Preface
In previous articles, we have learned the audio basics. Today, we are going to move on to the video part.
Sounds play an irreplaceable role in our daily life, work, and entertainment, but we often say that “seeing is believing”. Actually, we have been never relying solely on “sounds” to learn about the world and communicate with others. Today in an era of “judging by appearance”, we often seek to see with our own eyes or face-to-face, and that’s what video is for.
An audio and video file can convey information in a more intuitive and diversified way than an audio file alone. Video is often likened to the flesh and blood of an audio file as it offers us more choices. All audio scenarios can be upgraded by adding video elements. For instance, a voice chat can be upgraded to a video chat, radio live streaming to social live streaming, and voice lessons to video lessons. Of course, video elements are not limited to “cameras”. Screen capture and film/TV resources can also be video data sources to meet the requirements of game live streaming, watching films together, and other scenarios.
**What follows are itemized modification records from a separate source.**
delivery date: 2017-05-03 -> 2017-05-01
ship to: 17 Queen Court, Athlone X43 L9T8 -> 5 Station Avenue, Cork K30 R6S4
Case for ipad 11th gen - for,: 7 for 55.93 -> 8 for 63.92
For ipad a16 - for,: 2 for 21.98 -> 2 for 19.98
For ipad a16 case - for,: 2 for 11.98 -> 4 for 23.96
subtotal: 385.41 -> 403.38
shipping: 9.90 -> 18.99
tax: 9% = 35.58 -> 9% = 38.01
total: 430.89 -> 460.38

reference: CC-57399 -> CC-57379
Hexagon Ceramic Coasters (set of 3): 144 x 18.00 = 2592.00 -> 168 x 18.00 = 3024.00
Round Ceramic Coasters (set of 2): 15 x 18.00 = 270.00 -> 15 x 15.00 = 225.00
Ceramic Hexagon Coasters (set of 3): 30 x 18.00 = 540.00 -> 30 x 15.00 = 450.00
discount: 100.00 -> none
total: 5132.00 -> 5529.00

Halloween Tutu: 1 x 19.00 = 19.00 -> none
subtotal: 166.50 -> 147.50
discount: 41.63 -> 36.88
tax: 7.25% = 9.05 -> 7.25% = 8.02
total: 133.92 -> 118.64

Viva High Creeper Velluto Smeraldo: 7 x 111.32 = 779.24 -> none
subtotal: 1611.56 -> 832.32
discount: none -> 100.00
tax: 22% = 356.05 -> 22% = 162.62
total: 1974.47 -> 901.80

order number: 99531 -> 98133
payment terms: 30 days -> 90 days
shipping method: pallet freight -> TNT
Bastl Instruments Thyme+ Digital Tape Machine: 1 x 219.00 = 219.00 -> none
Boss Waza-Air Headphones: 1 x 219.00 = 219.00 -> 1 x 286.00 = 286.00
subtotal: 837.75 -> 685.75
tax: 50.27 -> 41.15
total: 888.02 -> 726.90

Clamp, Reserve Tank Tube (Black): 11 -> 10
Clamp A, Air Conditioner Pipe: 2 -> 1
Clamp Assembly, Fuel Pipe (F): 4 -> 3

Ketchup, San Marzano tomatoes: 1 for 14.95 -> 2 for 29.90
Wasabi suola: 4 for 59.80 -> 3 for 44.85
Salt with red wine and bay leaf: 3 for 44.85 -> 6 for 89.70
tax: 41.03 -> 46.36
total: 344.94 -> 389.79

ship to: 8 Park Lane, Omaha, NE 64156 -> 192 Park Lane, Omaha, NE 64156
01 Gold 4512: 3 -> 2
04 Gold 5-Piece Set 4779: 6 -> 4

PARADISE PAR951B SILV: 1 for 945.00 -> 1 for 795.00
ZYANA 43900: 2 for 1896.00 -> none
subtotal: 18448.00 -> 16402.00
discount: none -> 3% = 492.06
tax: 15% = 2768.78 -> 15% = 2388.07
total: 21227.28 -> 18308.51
Since “video” is so valuable, we, as an audio and video app developer, have to get to the bottom of it.
Essence of video — Images
In previous lessons, we learned that sound is a wave produced by a vibrating object. We can hear a sound because our eardrums perceive the vibration of the sound wave. Thus, our study of sound starts from the capture and digitalization of sound waves. Similarly, we will also begin our video study with the essence of video and the way how we perceive videos.
How is a video produced?
I believe you must have heard of flip comic books, which contain static images on each page, usually looking plain and ordinary. However, when we flip the pages rapidly to display the images fast and continually, the static images appear to be “moving”.
The mechanism behind this is the “persistence of vision” of the human eye: When we view an object, the object is cast upon as an image on the retina first and then sent to the brain via optic nerves. As a result, the brain perceives the image of the object. When the object is removed from view, the impression of the object will stay on optic nerves for a few hundred milliseconds, rather than disappear immediately. When the image disappears and a new one appears fast enough, it will create the illusion of continuity and make “moving images”, which is what we call “video”.
From the phenomenon of flip comic books, a video is in essence a series of images displayed in sequence, and how we capture the “colors” of these images with our eyes is a way for us to perceive the video. Whether it be the black and white silent film, or the colorful one, an image must contain colors to be the “flesh and bone”.
That’s why we begin with “colors”.
Flesh and bone — Colors
We know that we can see an object because the light reflected from the object reaches our eyes. Color is a “feeling” of light perceived by the brain. Sounds are “only to be sensed”, whereas colors are “only to be seen”. To describe colors consistently and enable digital circuits to identify and process data of colors, we should define colors through digital means.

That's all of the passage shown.